Revision tracking records
[Start of section]

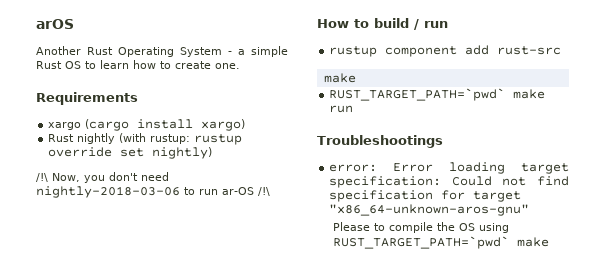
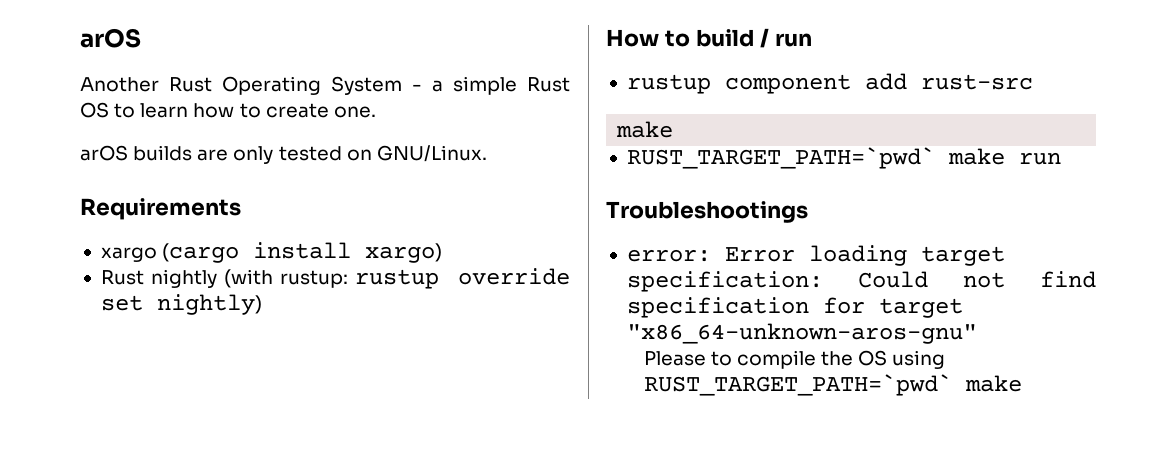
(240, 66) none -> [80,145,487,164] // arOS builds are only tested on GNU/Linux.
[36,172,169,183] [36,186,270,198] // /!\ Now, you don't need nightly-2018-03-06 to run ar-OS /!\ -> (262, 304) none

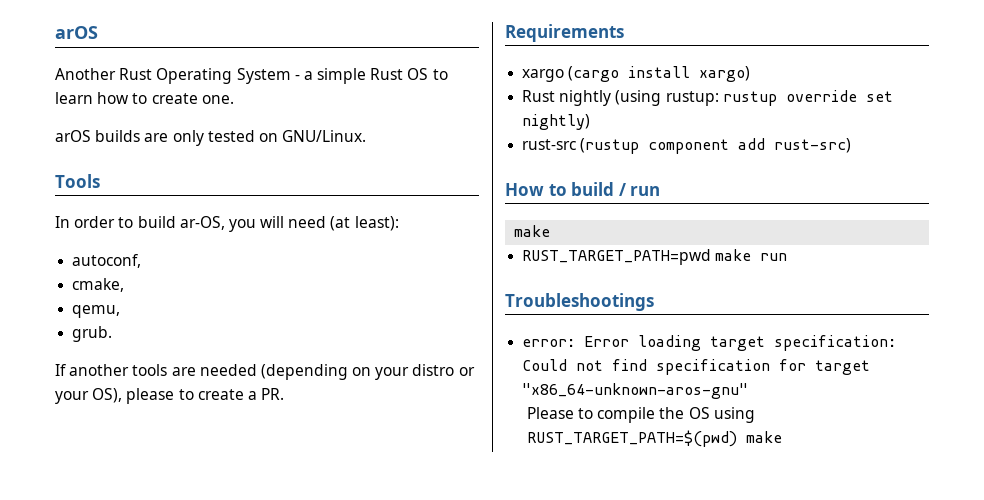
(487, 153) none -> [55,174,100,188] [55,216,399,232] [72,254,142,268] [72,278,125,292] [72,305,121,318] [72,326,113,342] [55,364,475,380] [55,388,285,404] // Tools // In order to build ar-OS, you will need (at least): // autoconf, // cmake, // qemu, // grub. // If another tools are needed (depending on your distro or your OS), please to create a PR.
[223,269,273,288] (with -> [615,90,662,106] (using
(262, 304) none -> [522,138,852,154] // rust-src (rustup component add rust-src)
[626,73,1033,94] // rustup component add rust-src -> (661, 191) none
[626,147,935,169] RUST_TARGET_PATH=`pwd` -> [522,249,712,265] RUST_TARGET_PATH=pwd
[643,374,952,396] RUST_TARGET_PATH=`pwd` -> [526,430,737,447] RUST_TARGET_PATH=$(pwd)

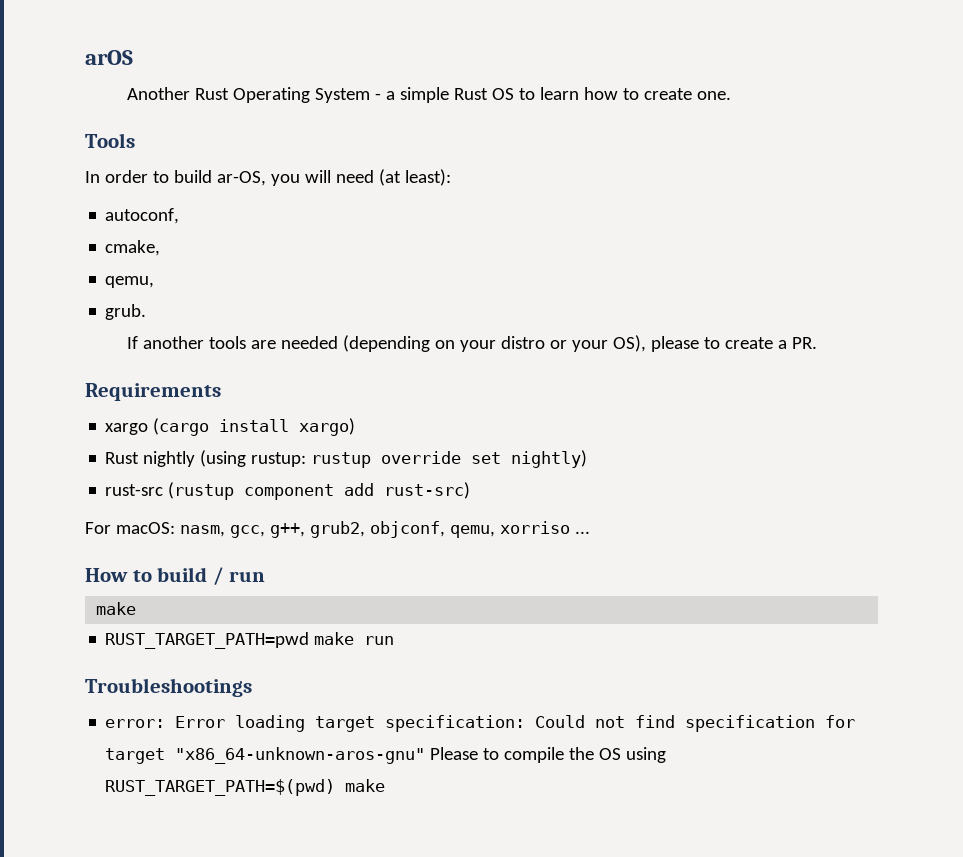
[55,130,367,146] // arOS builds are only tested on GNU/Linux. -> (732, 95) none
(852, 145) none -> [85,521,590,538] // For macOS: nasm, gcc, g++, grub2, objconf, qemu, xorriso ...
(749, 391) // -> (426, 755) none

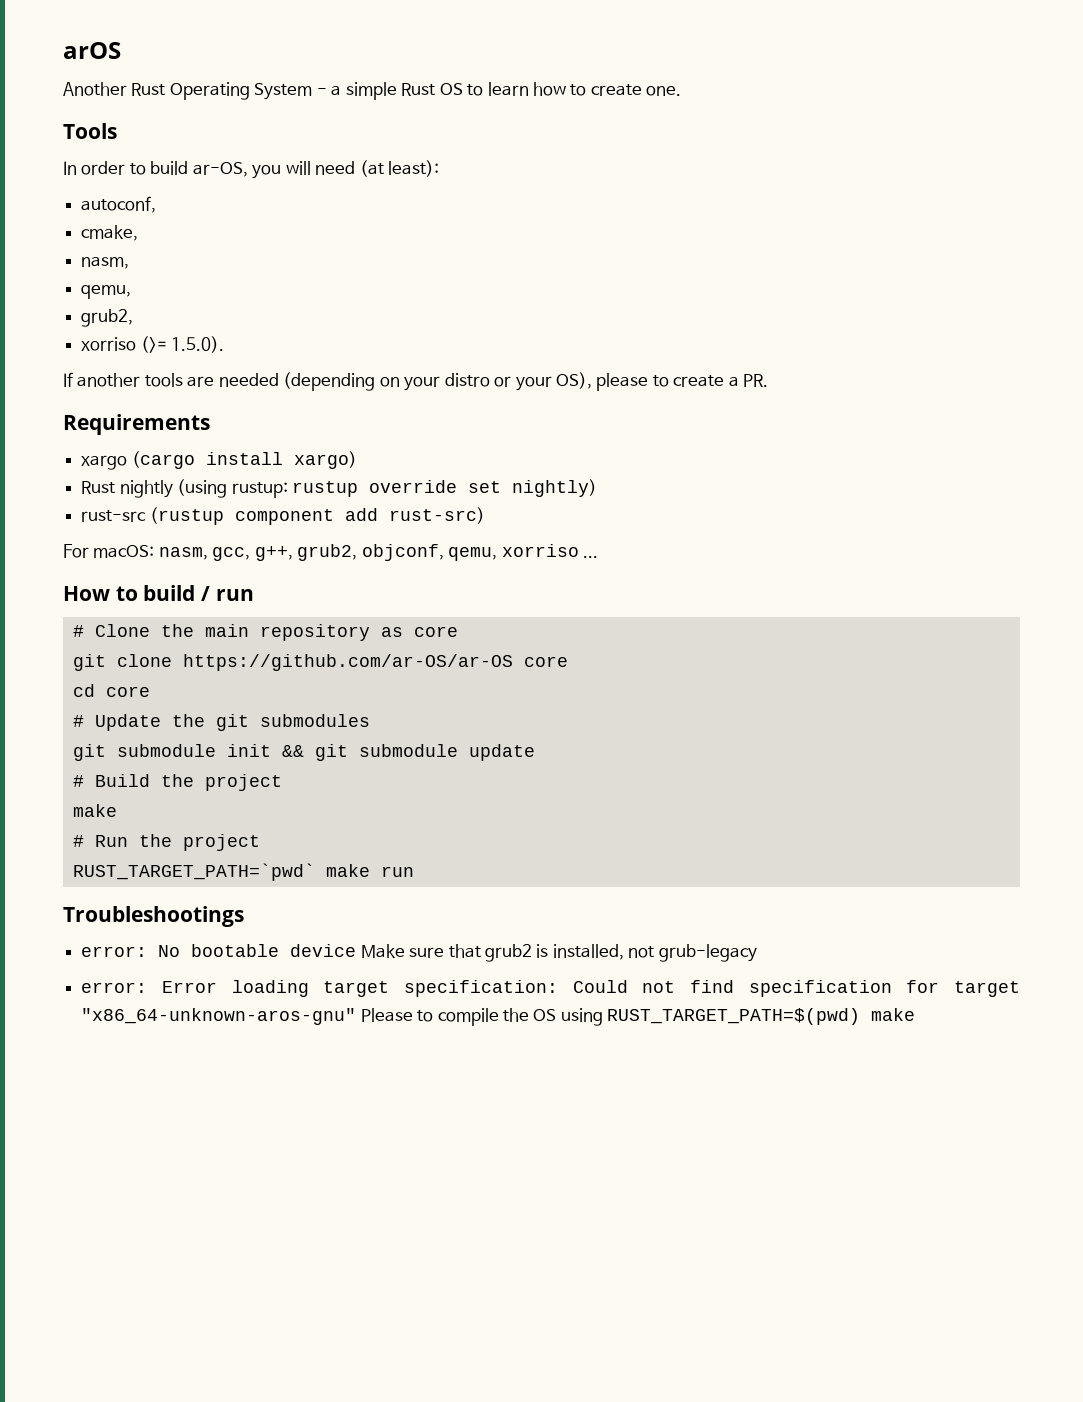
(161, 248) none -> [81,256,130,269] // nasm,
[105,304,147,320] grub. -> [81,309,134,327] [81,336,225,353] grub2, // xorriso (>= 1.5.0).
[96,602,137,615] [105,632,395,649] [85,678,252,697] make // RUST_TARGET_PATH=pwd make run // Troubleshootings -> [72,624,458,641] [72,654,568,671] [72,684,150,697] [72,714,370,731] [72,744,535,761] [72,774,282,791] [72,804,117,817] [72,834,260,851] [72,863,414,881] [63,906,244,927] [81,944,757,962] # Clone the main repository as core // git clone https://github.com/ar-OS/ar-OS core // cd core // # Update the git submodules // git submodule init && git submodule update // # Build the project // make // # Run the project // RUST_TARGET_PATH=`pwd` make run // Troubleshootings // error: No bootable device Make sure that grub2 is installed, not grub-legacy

[End of section]

## Work instruction
Output all of the data exactly. Skip the pictures.

## Expected answer
(240, 66) none -> [80,145,487,164] // arOS builds are only tested on GNU/Linux.
[36,172,169,183] [36,186,270,198] // /!\ Now, you don't need nightly-2018-03-06 to run ar-OS /!\ -> (262, 304) none

(487, 153) none -> [55,174,100,188] [55,216,399,232] [72,254,142,268] [72,278,125,292] [72,305,121,318] [72,326,113,342] [55,364,475,380] [55,388,285,404] // Tools // In order to build ar-OS, you will need (at least): // autoconf, // cmake, // qemu, // grub. // If another tools are needed (depending on your distro or your OS), please to create a PR.
[223,269,273,288] (with -> [615,90,662,106] (using
(262, 304) none -> [522,138,852,154] // rust-src (rustup component add rust-src)
[626,73,1033,94] // rustup component add rust-src -> (661, 191) none
[626,147,935,169] RUST_TARGET_PATH=`pwd` -> [522,249,712,265] RUST_TARGET_PATH=pwd
[643,374,952,396] RUST_TARGET_PATH=`pwd` -> [526,430,737,447] RUST_TARGET_PATH=$(pwd)

[55,130,367,146] // arOS builds are only tested on GNU/Linux. -> (732, 95) none
(852, 145) none -> [85,521,590,538] // For macOS: nasm, gcc, g++, grub2, objconf, qemu, xorriso ...
(749, 391) // -> (426, 755) none

(161, 248) none -> [81,256,130,269] // nasm,
[105,304,147,320] grub. -> [81,309,134,327] [81,336,225,353] grub2, // xorriso (>= 1.5.0).
[96,602,137,615] [105,632,395,649] [85,678,252,697] make // RUST_TARGET_PATH=pwd make run // Troubleshootings -> [72,624,458,641] [72,654,568,671] [72,684,150,697] [72,714,370,731] [72,744,535,761] [72,774,282,791] [72,804,117,817] [72,834,260,851] [72,863,414,881] [63,906,244,927] [81,944,757,962] # Clone the main repository as core // git clone https://github.com/ar-OS/ar-OS core // cd core // # Update the git submodules // git submodule init && git submodule update // # Build the project // make // # Run the project // RUST_TARGET_PATH=`pwd` make run // Troubleshootings // error: No bootable device Make sure that grub2 is installed, not grub-legacy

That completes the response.